%%
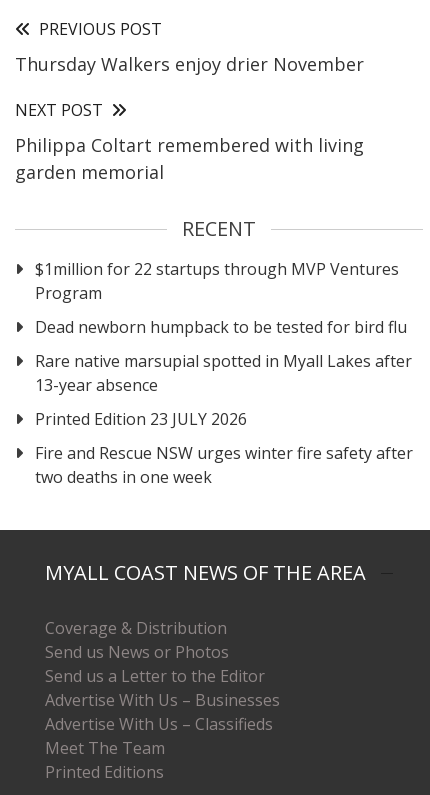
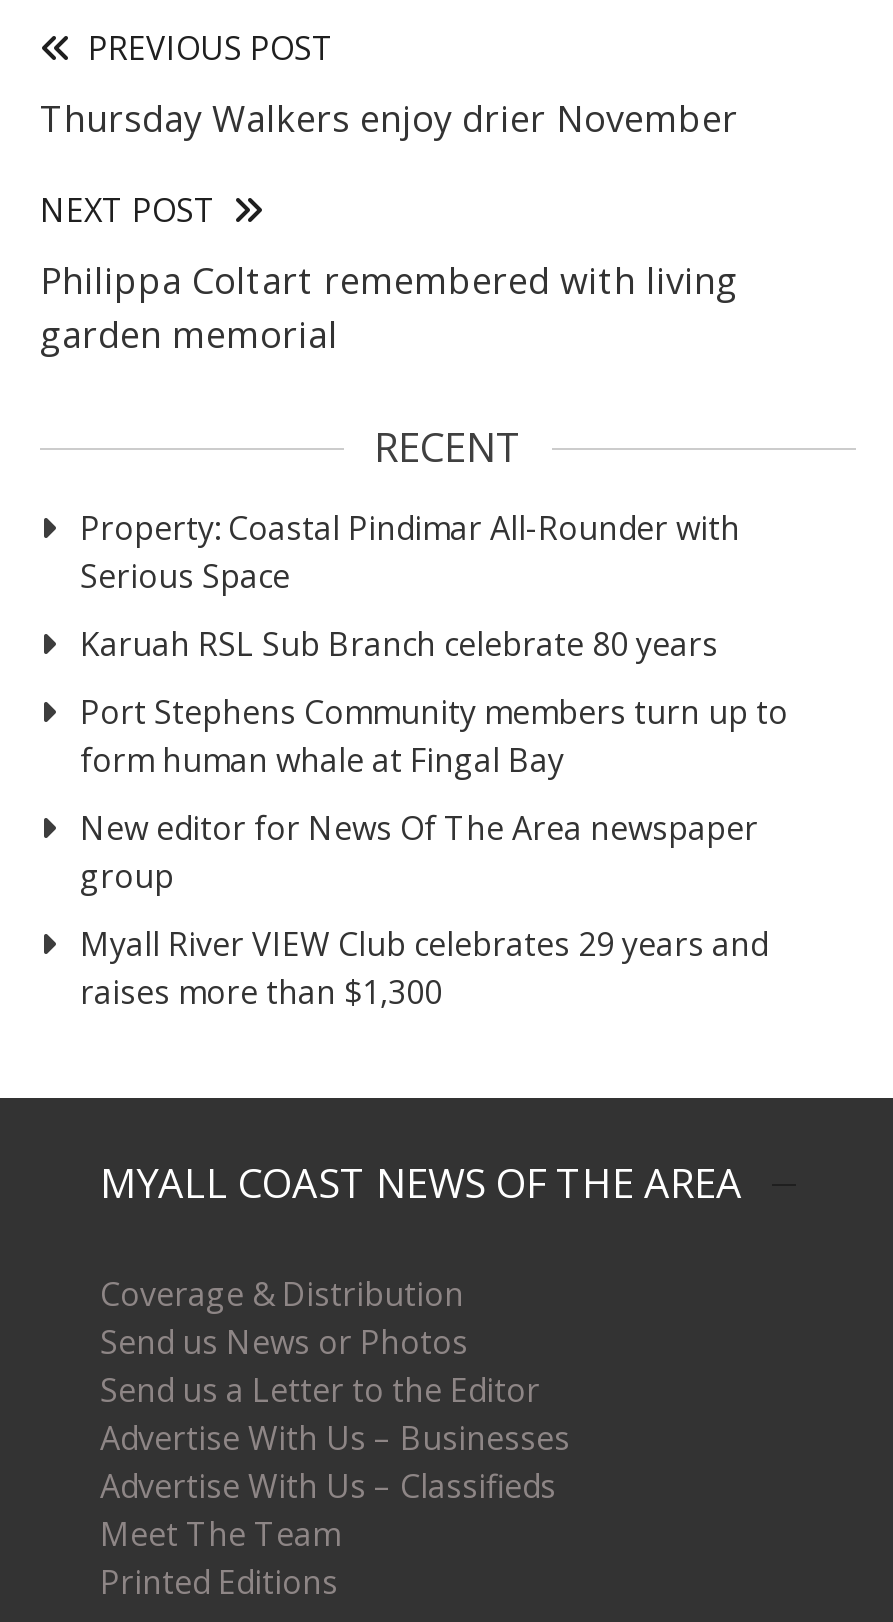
- $1million for 22 startups through MVP Ventures
- Program
+ Property: Coastal Pindimar All-Rounder with
+ Serious Space

- Dead newborn humpback to be tested for bird flu
+ Karuah RSL Sub Branch celebrate 80 years

- Rare native marsupial spotted in Myall Lakes after
- 13-year absence
+ Port Stephens Community members turn up to
+ form human whale at Fingal Bay

- Printed Edition 23 JULY 2026
+ New editor for News Of The Area newspaper
+ group

- Fire and Rescue NSW urges winter fire safety after
- two deaths in one week
+ Myall River VIEW Club celebrates 29 years and
+ raises more than $1,300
%%
#### TASK TO CARRY OUT
Take the line that contains "Pindimar All-Rounder with" and every line after it through the end of the listing above, and repeat them exactly.

#### FINAL ANSWER
+ Property: Coastal Pindimar All-Rounder with
+ Serious Space

- Dead newborn humpback to be tested for bird flu
+ Karuah RSL Sub Branch celebrate 80 years

- Rare native marsupial spotted in Myall Lakes after
- 13-year absence
+ Port Stephens Community members turn up to
+ form human whale at Fingal Bay

- Printed Edition 23 JULY 2026
+ New editor for News Of The Area newspaper
+ group

- Fire and Rescue NSW urges winter fire safety after
- two deaths in one week
+ Myall River VIEW Club celebrates 29 years and
+ raises more than $1,300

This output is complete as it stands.